How has this last week been for you? Often the week before Christmas is chaotic and frenetic as we fuss over gifts, cards, celebrations, travelling and menus. For some this can be almost overwhelming and for others, well, it hasn’t finished just yet – we’ve still got a few more days of catching up with family, eating, travelling and hopefully sleeping.
Many years ago with great wit and originality C.S. Lewis wrote a short mock historical account of Christmas called X-Mas and Christmas: A Lost Chapter from Herodotus. His story describes the customs of a small island called “Niatirb” (which is “Britain” spelt backwards) where the inhabitants suffer from their efforts to conform to a winter celebration they call X-Mas. The custom requires they buy cards and gifts for each other, even those they don’t know; and this leaves them totally exhausted. There is more to the story (and you can click here if you want to read it). Sometimes I think we can all feel a bit like that at this time of year.
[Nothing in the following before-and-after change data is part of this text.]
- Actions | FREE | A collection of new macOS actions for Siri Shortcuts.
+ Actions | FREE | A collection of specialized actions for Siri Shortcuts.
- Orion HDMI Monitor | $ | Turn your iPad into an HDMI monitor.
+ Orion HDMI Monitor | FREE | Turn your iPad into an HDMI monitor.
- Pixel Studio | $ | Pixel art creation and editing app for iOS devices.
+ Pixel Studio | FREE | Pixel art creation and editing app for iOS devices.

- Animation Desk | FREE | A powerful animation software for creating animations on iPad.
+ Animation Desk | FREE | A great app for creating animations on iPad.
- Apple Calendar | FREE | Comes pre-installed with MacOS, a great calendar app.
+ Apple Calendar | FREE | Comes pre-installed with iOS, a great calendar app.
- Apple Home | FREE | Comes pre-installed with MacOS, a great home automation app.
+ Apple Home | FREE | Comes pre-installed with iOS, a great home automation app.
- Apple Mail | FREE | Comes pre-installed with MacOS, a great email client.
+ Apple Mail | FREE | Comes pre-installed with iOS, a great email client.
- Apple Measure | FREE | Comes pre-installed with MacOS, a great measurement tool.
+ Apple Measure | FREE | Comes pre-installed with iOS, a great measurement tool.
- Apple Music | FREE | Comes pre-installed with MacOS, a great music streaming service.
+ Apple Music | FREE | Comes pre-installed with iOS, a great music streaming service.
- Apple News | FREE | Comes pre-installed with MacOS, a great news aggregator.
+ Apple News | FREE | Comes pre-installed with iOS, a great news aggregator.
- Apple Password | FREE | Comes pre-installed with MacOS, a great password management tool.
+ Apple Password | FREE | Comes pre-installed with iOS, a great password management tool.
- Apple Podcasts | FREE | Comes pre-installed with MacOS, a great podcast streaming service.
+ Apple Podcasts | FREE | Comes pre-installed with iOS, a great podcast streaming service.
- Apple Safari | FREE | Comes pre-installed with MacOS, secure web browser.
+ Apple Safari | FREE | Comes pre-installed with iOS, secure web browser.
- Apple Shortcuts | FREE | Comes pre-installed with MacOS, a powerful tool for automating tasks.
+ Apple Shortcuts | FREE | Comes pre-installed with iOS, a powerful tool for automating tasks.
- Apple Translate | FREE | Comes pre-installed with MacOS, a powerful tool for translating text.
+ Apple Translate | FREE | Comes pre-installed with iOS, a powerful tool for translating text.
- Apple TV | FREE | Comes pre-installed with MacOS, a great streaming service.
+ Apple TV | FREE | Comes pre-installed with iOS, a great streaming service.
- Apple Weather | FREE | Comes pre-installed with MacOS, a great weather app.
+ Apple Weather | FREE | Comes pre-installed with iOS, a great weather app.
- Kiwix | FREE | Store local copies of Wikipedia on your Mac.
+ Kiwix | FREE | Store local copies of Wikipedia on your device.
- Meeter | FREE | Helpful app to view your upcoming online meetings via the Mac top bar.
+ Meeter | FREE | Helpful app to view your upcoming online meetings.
In reality, Christmas is a wonderful time where we celebrate the hope of the coming of the Saviour. Yet, in the midst of the celebrations there is a painful reminder that all is not right in the world. This year is no exception with the likelihood that the global economy will only get worse, that the planet is warming, that another boatload of refugees has sunk, and that too many children still do not have access to adequate food, shelter and clean water.
Some may think it is a bit sombre and morbid to bring up such topics at Christmas, but the reality is that Christmas doesn’t make sense if the world is perfect and everyone is happy.
Christmas is the celebration of God stepping into the chaos and the mess of our world. Its central message is that God has done something about the problems by entering into our broken, rebellious world as a baby with the sole aim of rescuing and redeeming it.
That’s why people come to celebrate at churches all over the world on Christmas Day. As we gather we remind ourselves again of the hope we have in Jesus Christ in spite of our personal circumstances, and the circumstances of the world. Christmas is not sentimental wishful thinking, but confidence that God has not given up on us.
In Matthew’s gospel it says, “They shall call him Emmanuel, which means ‘God with us’” (1:23). Christmas is a reminder that God desires to be among us; the God who made the universe wants to share in our human lives. But he doesn’t save us or the world by taking us out of it or by taking our pain away, but by joining us in his world. He doesn’t act from a distance or use a proxy, but takes upon humanity’s pain, sorrow and rebellion himself.
On Christmas Day we not only celebrate an event that took place in Bethlehem over 2000 years ago, but the reality that is with us here today – in our time of celebration, in our times with our families, over our meal tables and in the smallest details of our lives.
Not only was God with them then in first century Palestine, his presence is a reality for us to day. In a very real sense the incarnation has never ceased and never will. God’s choice to take on human nature, human flesh and blood, mind and feeling, is as real and immediate to us today as it was in Bethlehem.
As we celebrate Christmas in 2011, let us do so with hope in our hearts that God is still at work in the world and there is more rescuing to be done, and even if our lives are chaotic and messy, broken and unresolved, God is with us in the midst of it all.